Everybody's here, from superfast freaks craving their midwinter PRs to families doing their first runs together.

I was glad to be racing with a friend, BT, who rides bikes with N. We got there a sensible 75 minutes early, before the kybo line stretched 100 people deep. Ah, Groundhog Run! You are a cruel mistress to the challenged bladders of Kansas City!

BT and I predicted our races. He thought he would run just under an 8 minute pace. I thought I'd finish in around 26:30. We were both very wrong.

Groundhog Run! 3500 souls cram into the start tunnel and hand over heart, sing The Star Spangled Banner. I lined up with Carol from Colorado and Lola from California.

"You didn't come all the way for this," I joked.

"Why yes," said Lola. "I did!" She and Carol, fast friends, are running a race in every state together. They'd done the Kansas-side 5K associated with the Polar Bear Plunge the day before, though not the Plunge itself. Groundhog would check Missouri off the list.

"Have a great race!" I said.

"You too!" they said.

I love you, Groundhog Run. Even when you hurt me.

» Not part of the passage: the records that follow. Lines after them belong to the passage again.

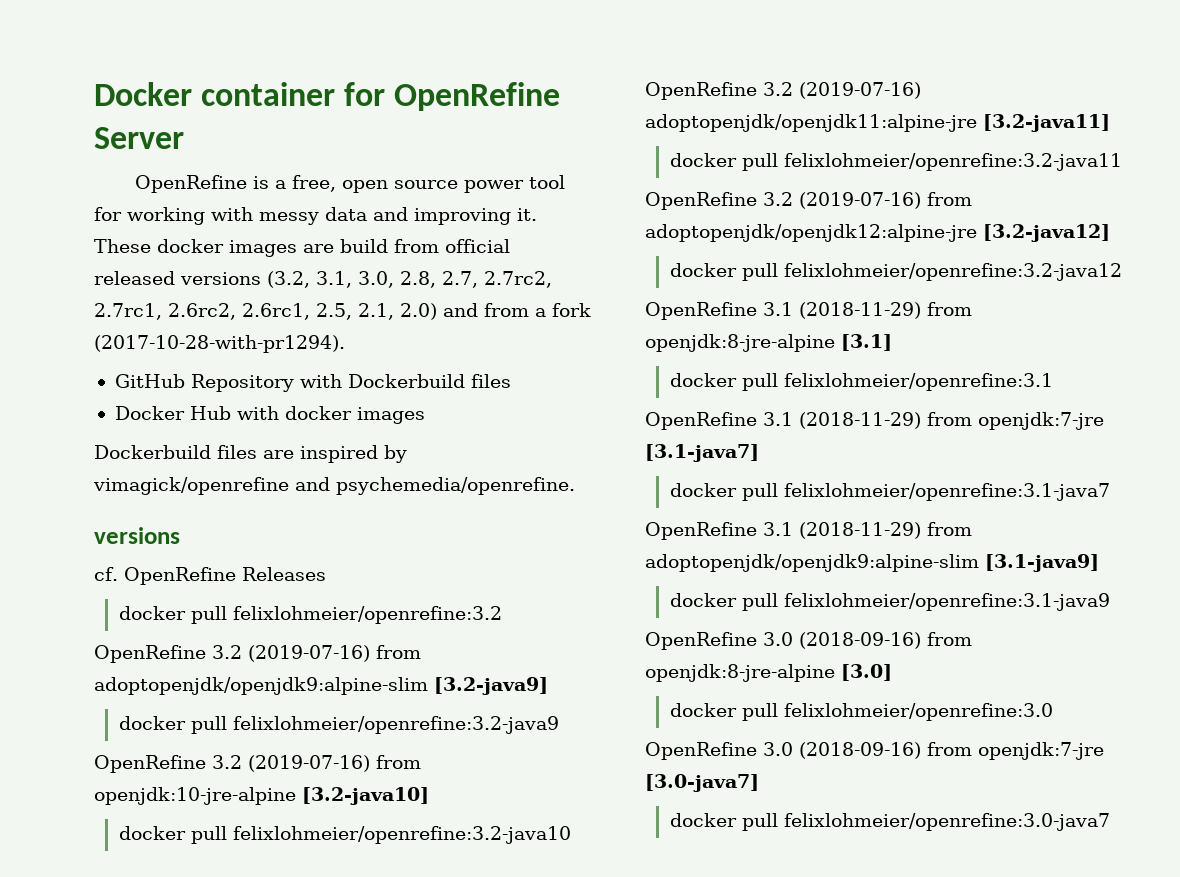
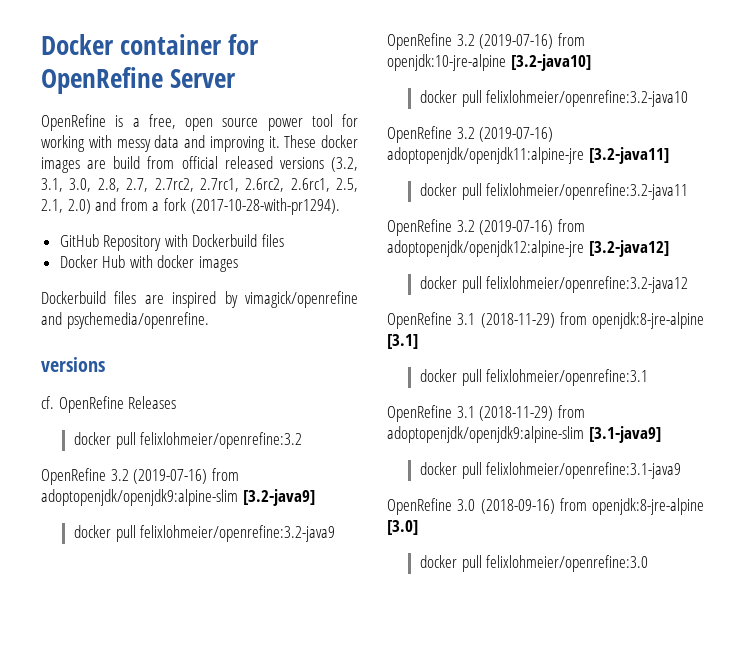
- OpenRefine 3.1 (2018-11-29) from openjdk:7-jre [3.1-java7]
- docker pull felixlohmeier/openrefine:3.1-java7
- OpenRefine 3.0 (2018-09-16) from openjdk:7-jre [3.0-java7]
- docker pull felixlohmeier/openrefine:3.0-java7

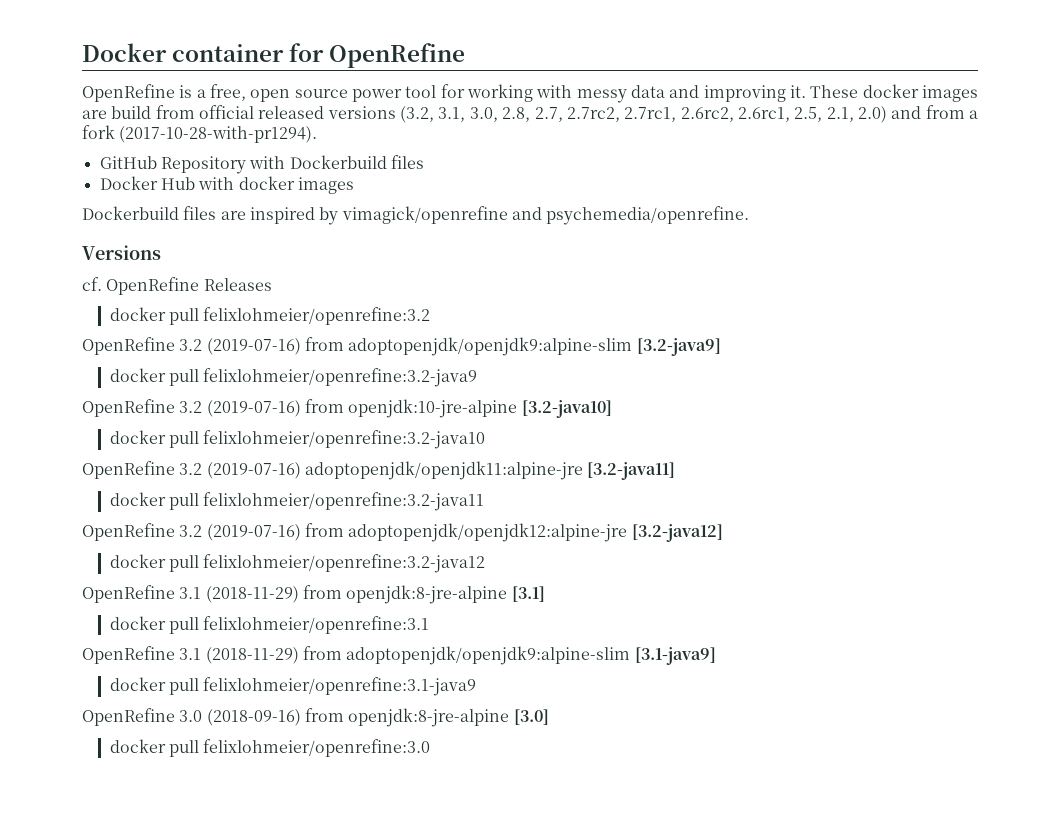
- Docker container for OpenRefine Server
+ Docker container for OpenRefine
  Dockerbuild files are inspired by vimagick/openrefine and psychemedia/openrefine.
- versions
+ Versions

So far when I've run 5Ks, I've started at a pace that is comfortably hard but that I know I can hold for three miles. At a mile and a half, I forget what I just ran and ratchet it up to a pace I can hold for a mile and a half. Do the same at a mile, half mile, quarter mile out, then bust everything loose for the last stretch.

Well. This little Groundhog went out fast. Before I hit the halfway point, my core heated up and gentle waves of nausea broke. I couldn't ratchet anything anywhere. But I could get some practice ignoring discomfort. I refused to let go of my speed! My legs were on their own, and they held up for me! I ran the whole race flat out, with everything I had, all the way. And watched people gently loping by me, looking easy. Finished in 27:18.

And immediately learned how much I never again want to pin my satisfaction to my time predictions. I ran a great race, more slowly than I thought I would. And then almost threw up on Carol's shoes. She had turned back to cheer me in after she and Lola took 1st and 2nd in the 65 and over bracket.

I can't wait to see the pictures from the last 100 yards. My face contorted as though I were birthing a gila monster.

Being the kind of runner who cheers the next one in, now that is something to pin some satisfaction to. Time be damned, I want to celebrate YOUR great race.

And I would've cheered at the finish line for BT. But he finished in 22:15. With a 6:58 first-mile PR. After "relaxing" in Vegas for a week. Holy smokes, BT.

I will just cheer for you a while now.